[Data for the task Boundary: Start]
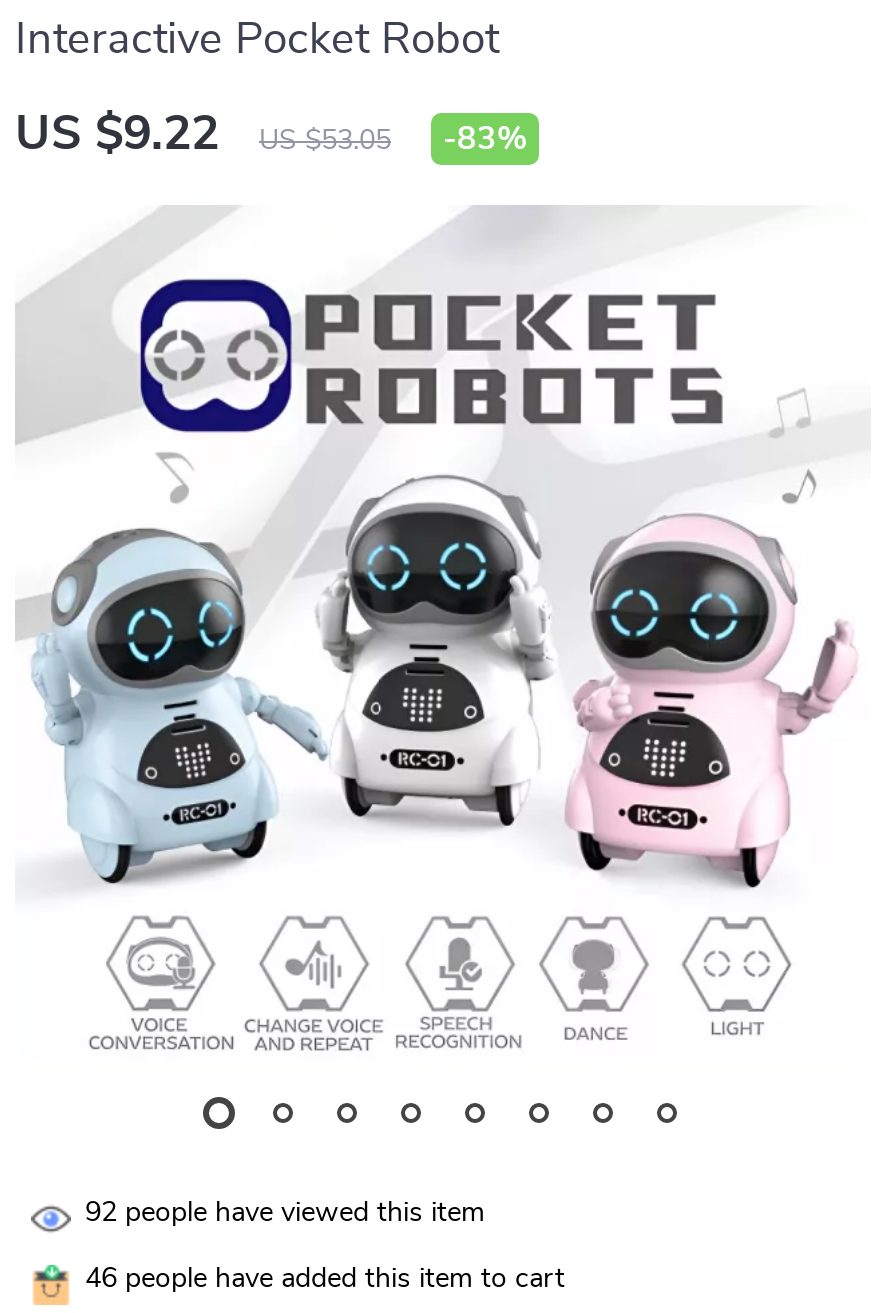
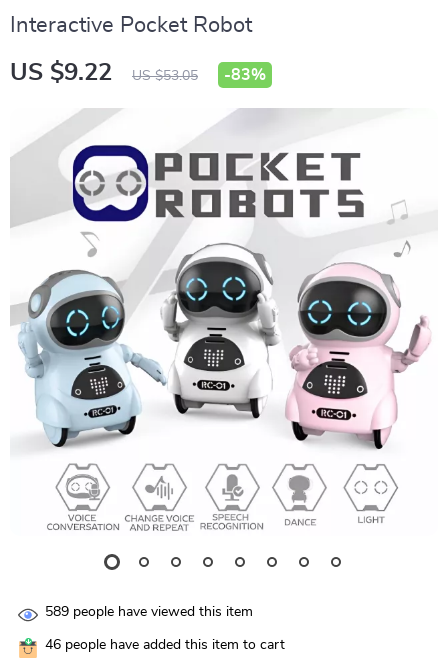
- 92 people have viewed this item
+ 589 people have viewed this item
[Data for the task Boundary: End]
[Data for the task Boundary: Start]
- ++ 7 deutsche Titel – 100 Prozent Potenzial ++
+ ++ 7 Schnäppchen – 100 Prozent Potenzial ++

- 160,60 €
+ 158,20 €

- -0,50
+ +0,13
[Data for the task Boundary: End]
- _Your goal_: Check each line above for the string "viewed" and copy every line that has it.

- _Solution to this exercise_:
- 92 people have viewed this item
+ 589 people have viewed this item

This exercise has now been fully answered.